The history of the concept of energy and work
Stories from Physics for 11-14 14-16
The word ‘energy’ originates from the Greek energhéia, a concept Aristotle linked with the idea of hypothetical entities becoming real. It was applied by physicians until the 1600s to the notion of a supposed irritant substance conveyed by nerves that stimulated action.
Aspects of the concept of work done appear as early as 60AD in the writings of Hero of Alexandria. Hero reported that if a weight were raised with a pulley system by the exertion of a force less than the weight being lifted, the rope must be pulled with a speed greater than the speed with which the weight rises.
Galileo and Descartes get the ball rolling
Galileo, without explicitly discussing the concept of conservation of energy, hinted at an understanding that certain kinds of machines were impossible:
… as if with their machines they could cheat nature whose instinct — nay, whose most firm constitution — is that no resistance may be overcome by a force that is not more powerful than it.

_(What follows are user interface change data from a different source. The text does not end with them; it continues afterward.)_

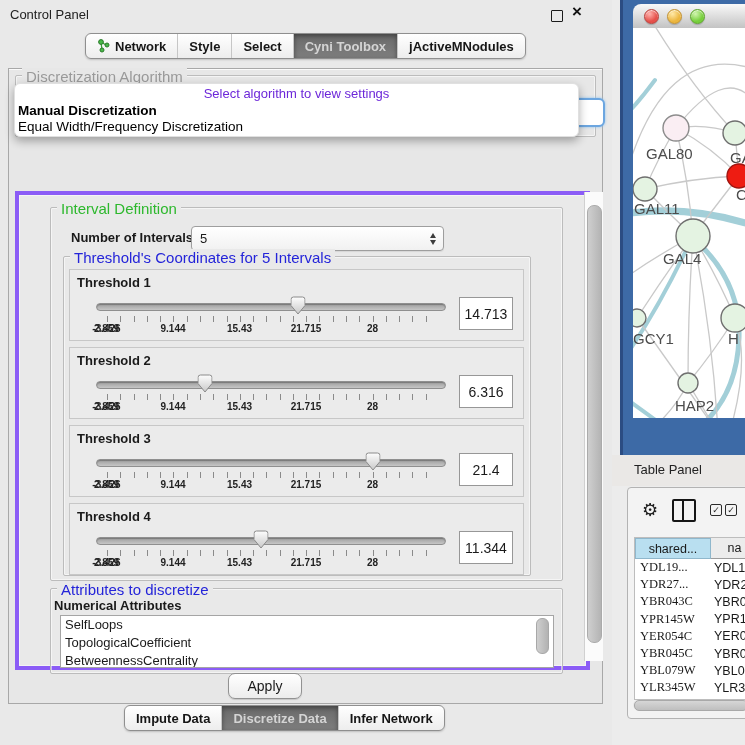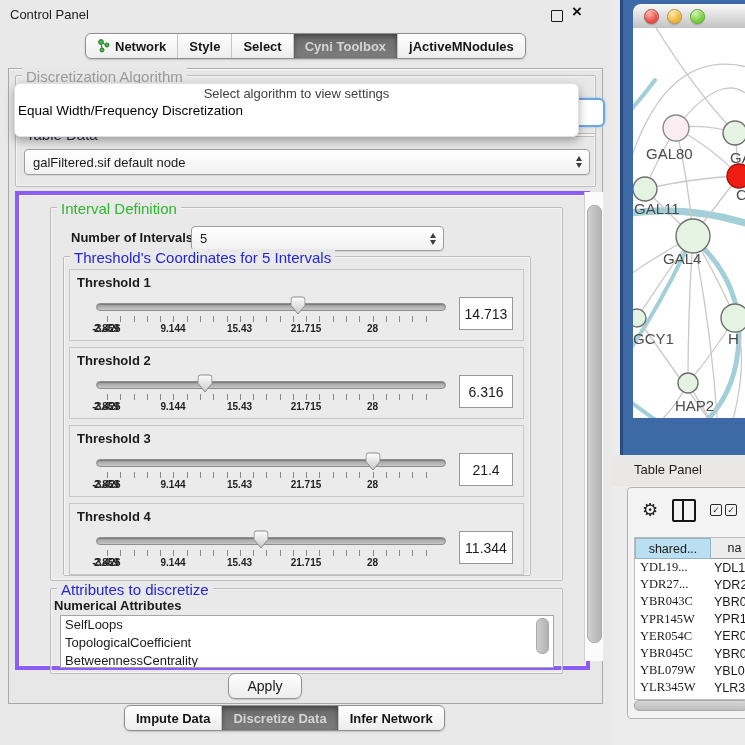"Select algorithm to view settings" #algo-popup .ph { color: #404040 -> #6d28d9 }
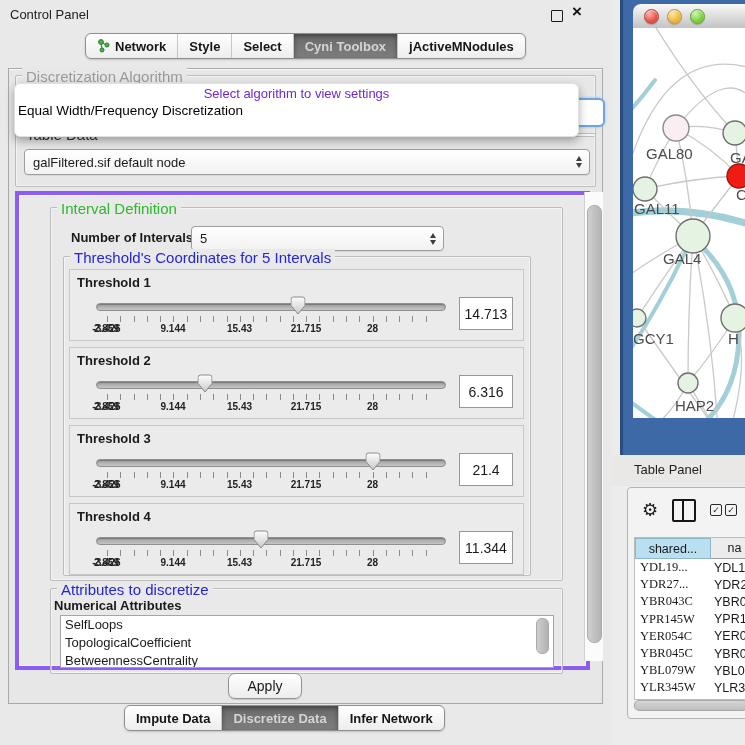"Manual Discretization" div.opt { html: none -> <div>Manual Discretization</div> }
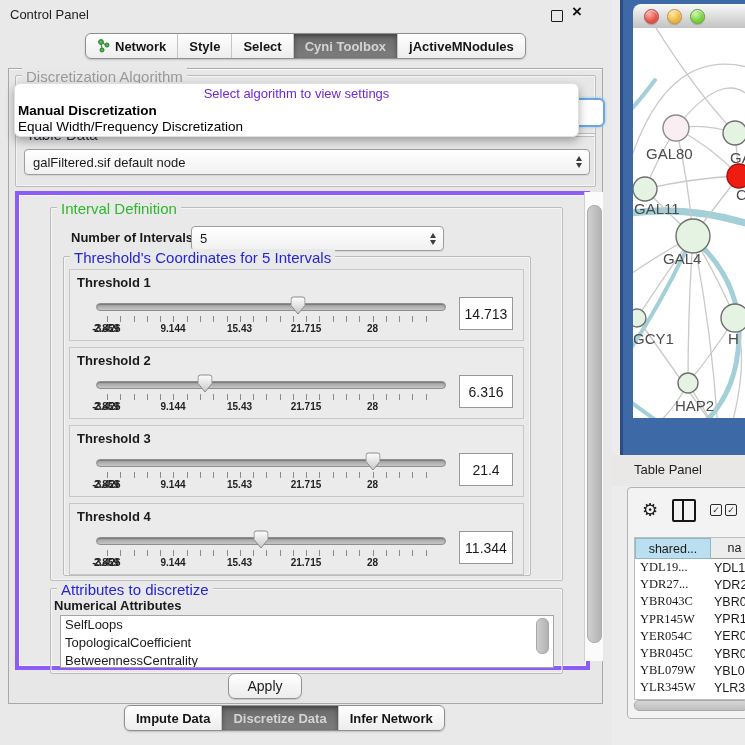"galFiltered.sif default node" div.abs { html: <div> <span>Table Data</span> <div> <span>galFiltered.sif default node</span> <span> <span></span> <span></span> </span> </div> </div> -> none }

Descartes’ writings also include a theologically inspired assertion that pre-empted conservation laws:
God… in the beginning created matter along with motion and rest, and now, through His ordinary concourse alone, conserves just as much motion and rest in the whole of it [i.e., the material world] as He put there at that time.
In his 1664 Principia Philosophiae, Descartes proposed a number of (flawed) laws of collisions that used the concept of quantity of motion, calculated as the product of mass and undirected speed. Building on Descartes work, in 1668, John Wallis, Christopher Wren and Christiaan Huygens presented work to the Royal Society in which they argued that the direction of velocity was a significant aspect of the quantity of motion.
Leibniz − force dead or alive?
Leibniz disagreed with the Cartesian notion that the total ‘motion’ was conserved and distinguished two concepts: vis viva (the living force), defined as mass times velocity squared (twice the modern kinetic energy), and vis mortua (dead force) which is somewhat related to the modern notion of potential energy. Leibniz derived his definition of vis viva by considering the ‘force’ acquired by two falling bodies, one of mass m dropped a distance 4h and another mass 4m which falls a distance h.
Leibniz used the law of falling bodies to argue that the object with mass m reaches double the velocity of the 4m object, because it falls four times the distance. As the same ‘force’ is required to lift both bodies, the value of vis viva should be related to mv 2 not mv. Moreover, Leibniz argued that the quantity mass multiplied by velocity squared was conserved.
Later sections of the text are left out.